Santa Cruz de Tenerife: 10.12.2020 – 14.12.2020
Während die Schüler ihre Zeit in der Finka el Rincón verbringen, bin ich mit dem Segelstamm endlich wieder auf der Thor. Um die Hygieneabnahme zu bestehen und den Schülerinnen und Schülern ein möglichst sauberes Schiff zu bieten, putzen wir was das Zeug hält und bringen das gesamte Schiff wieder auf Vordermann. Sobald ich daran denke, dass ich schon in ein paar Tagen meine Freunde wiedersehen kann, merke ich, dass meine Vorfreude ins Unermessliche steigt.
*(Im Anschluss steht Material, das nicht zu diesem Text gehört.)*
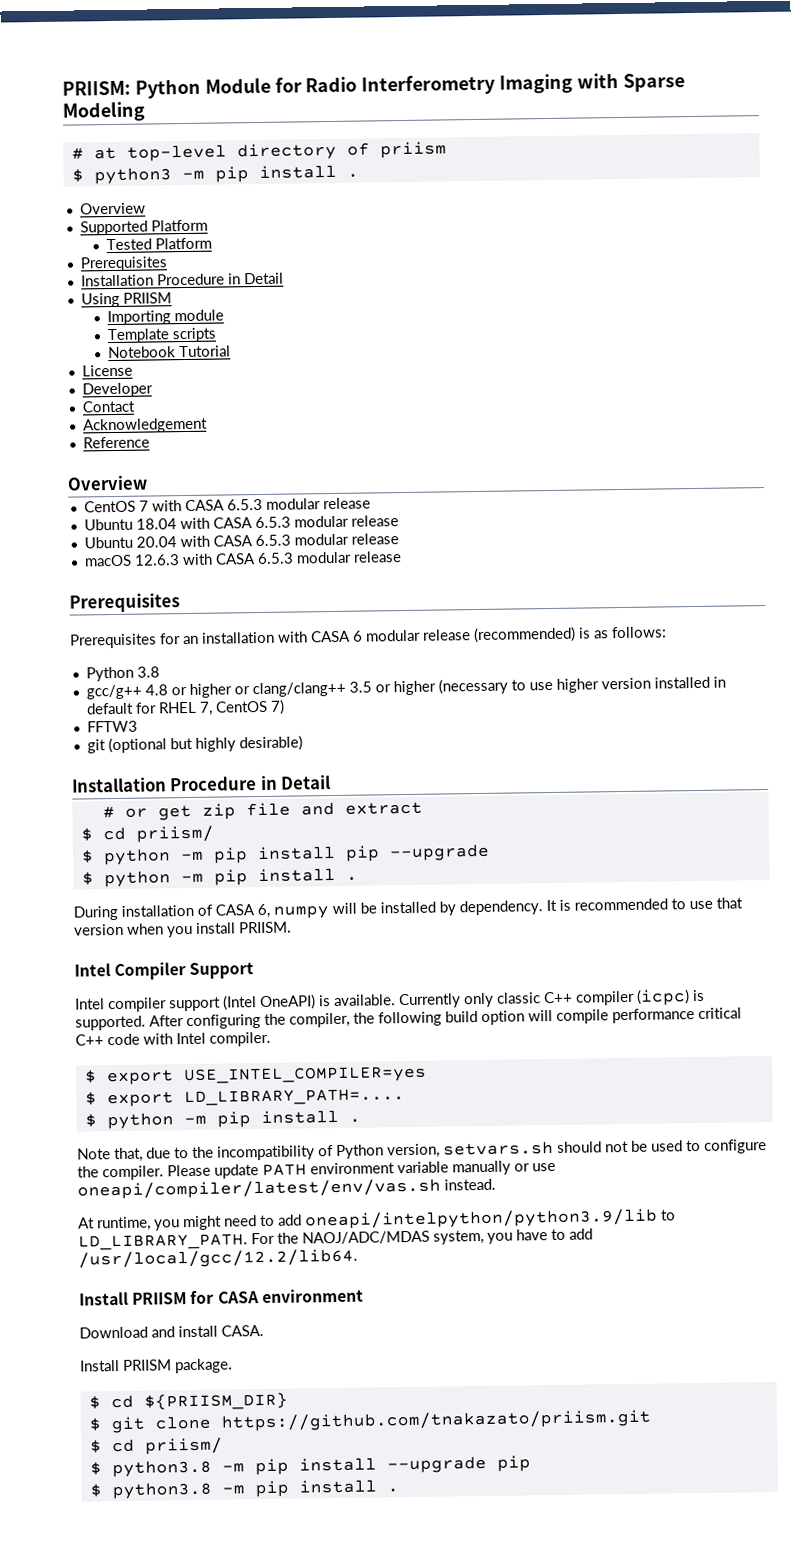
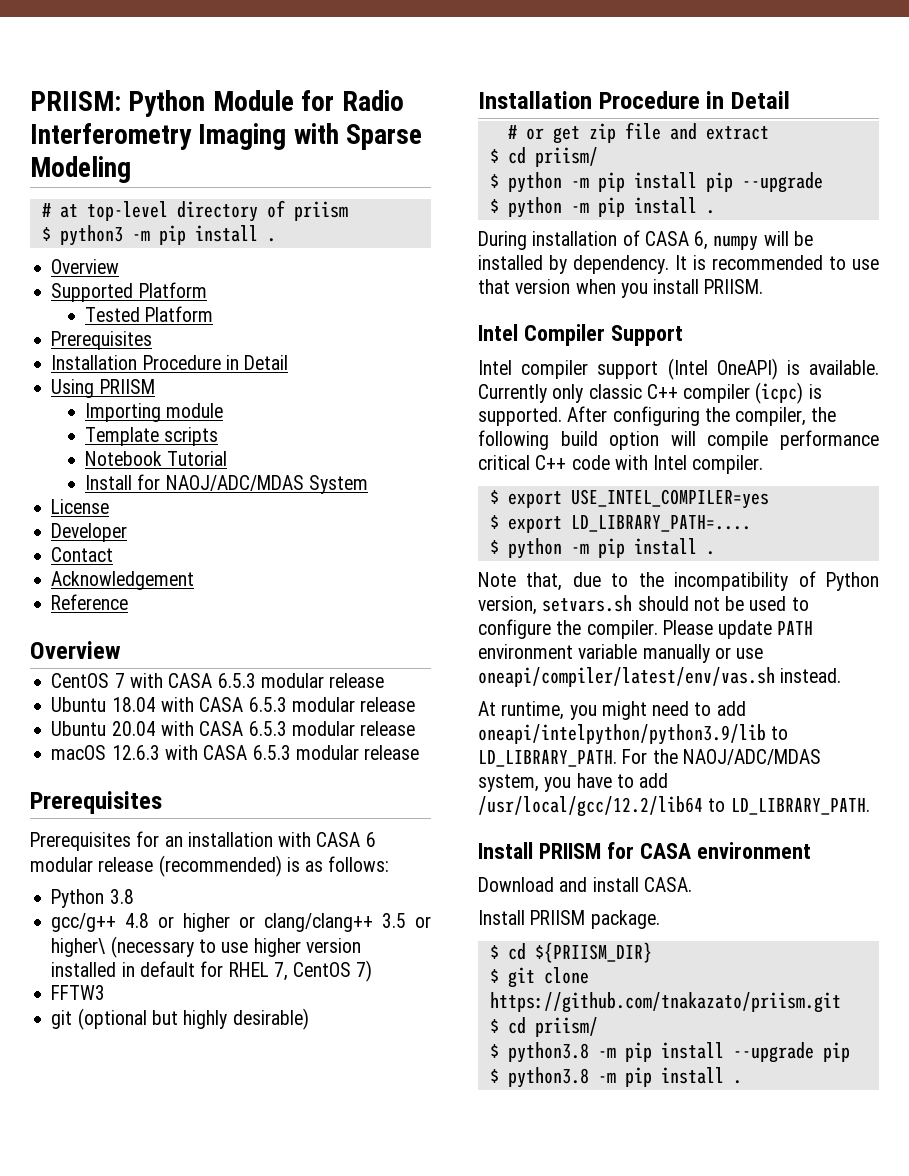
+ Install for NAOJ/ADC/MDAS System
- gcc/g++ 4.8 or higher or clang/clang++ 3.5 or higher (necessary to use higher version installed in default for RHEL 7, CentOS 7)
+ gcc/g++ 4.8 or higher or clang/clang++ 3.5 or higher\ (necessary to use higher version installed in default for RHEL 7, CentOS 7)
- For the NAOJ/ADC/MDAS system, you have to add /usr/local/gcc/12.2/lib64.
+ For the NAOJ/ADC/MDAS system, you have to add /usr/local/gcc/12.2/lib64 to LD_LIBRARY_PATH.

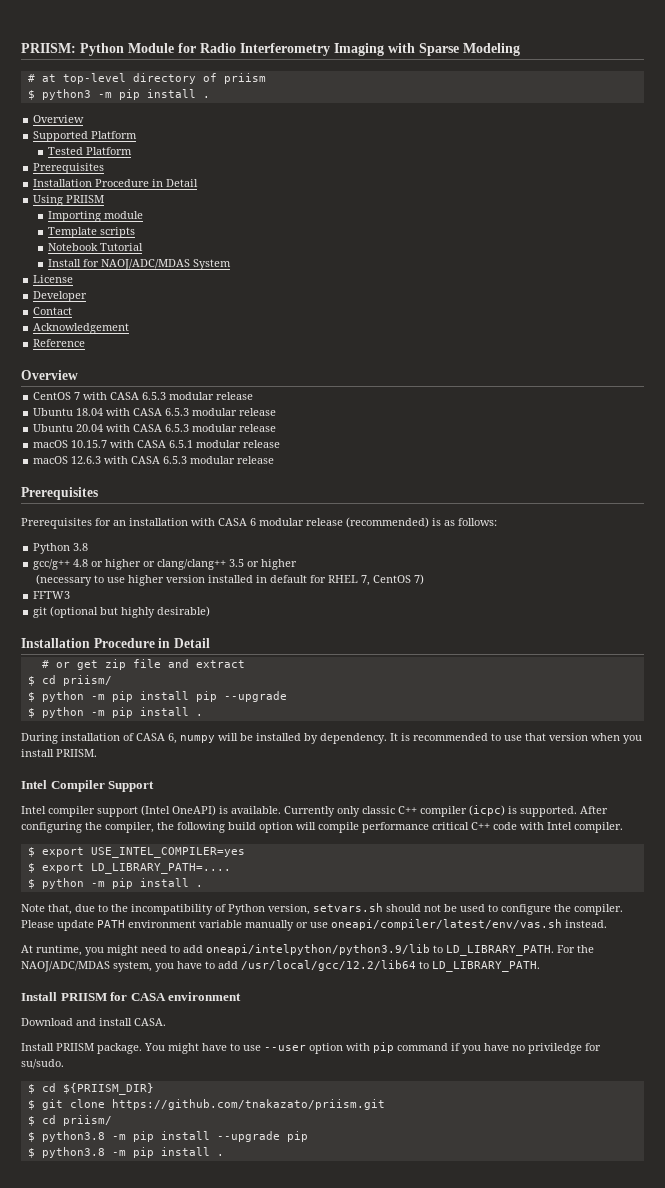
+ macOS 10.15.7 with CASA 6.5.1 modular release
- gcc/g++ 4.8 or higher or clang/clang++ 3.5 or higher\ (necessary to use higher version installed in default for RHEL 7, CentOS 7)
+ gcc/g++ 4.8 or higher or clang/clang++ 3.5 or higher
+ (necessary to use higher version installed in default for RHEL 7, CentOS 7)
+ You might have to use --user option with pip command if you have no priviledge for su/sudo.

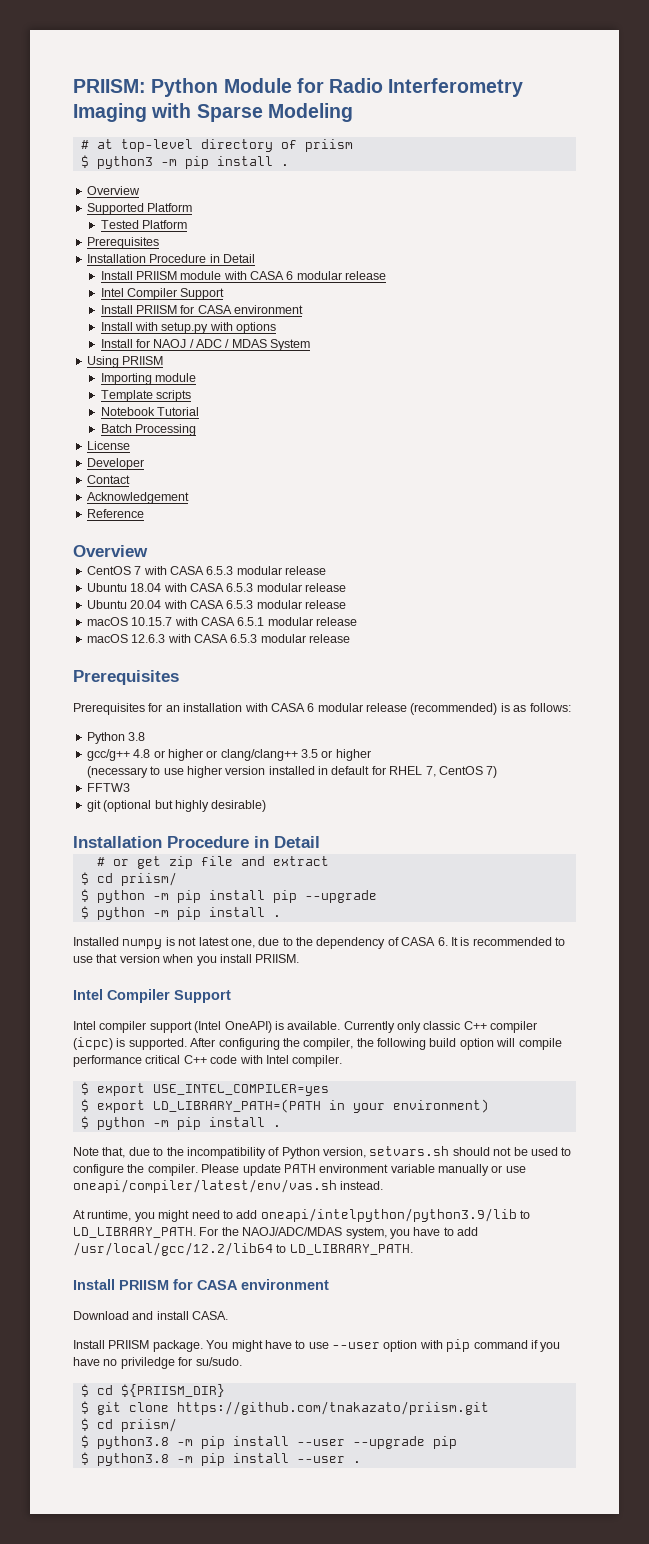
+ Install PRIISM module with CASA 6 modular release
+ Intel Compiler Support
+ Install PRIISM for CASA environment
+ Install with setup.py with options
+ Install for NAOJ / ADC / MDAS System
- Install for NAOJ/ADC/MDAS System
+ Batch Processing
- During installation of CASA 6, numpy will be installed by dependency. It is recommended to use that version when you install PRIISM.
+ Installed numpy is not latest one, due to the dependency of CASA 6. It is recommended to use that version when you install PRIISM.
- $ export LD_LIBRARY_PATH=....
+ $ export LD_LIBRARY_PATH=(PATH in your environment)
- $ python3.8 -m pip install --upgrade pip
+ $ python3.8 -m pip install --user --upgrade pip
- $ python3.8 -m pip install .
+ $ python3.8 -m pip install --user .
Santa Cruz de Tenerife: 15.12.2020
Heute ist es soweit! Ich kann es gar nicht erwarten alle wiederzusehen und wünsche mir, dass sie jetzt schon an der Pier stehen. Und dann höre ich es: „Hannnooooo“…
Ich kann es kaum erwarten zu erfahren, wie es den anderen ergangen ist. Bei der herzlichen Begrüßung verschwindet das Lächeln nicht aus meinem Gesicht und ich male mir schon die nächsten Wochen und Monate aus. Bis in die Nacht reden wir alle zusammen.
In meiner Koje schließe ich die Augen, denke an den Tag und freue mich darüber wieder mit meinen Freunden vereint zu sein. Noch einmal mehr als sonst merke ich: Das Abenteuer geht weiter. Und zwar gemeinsam!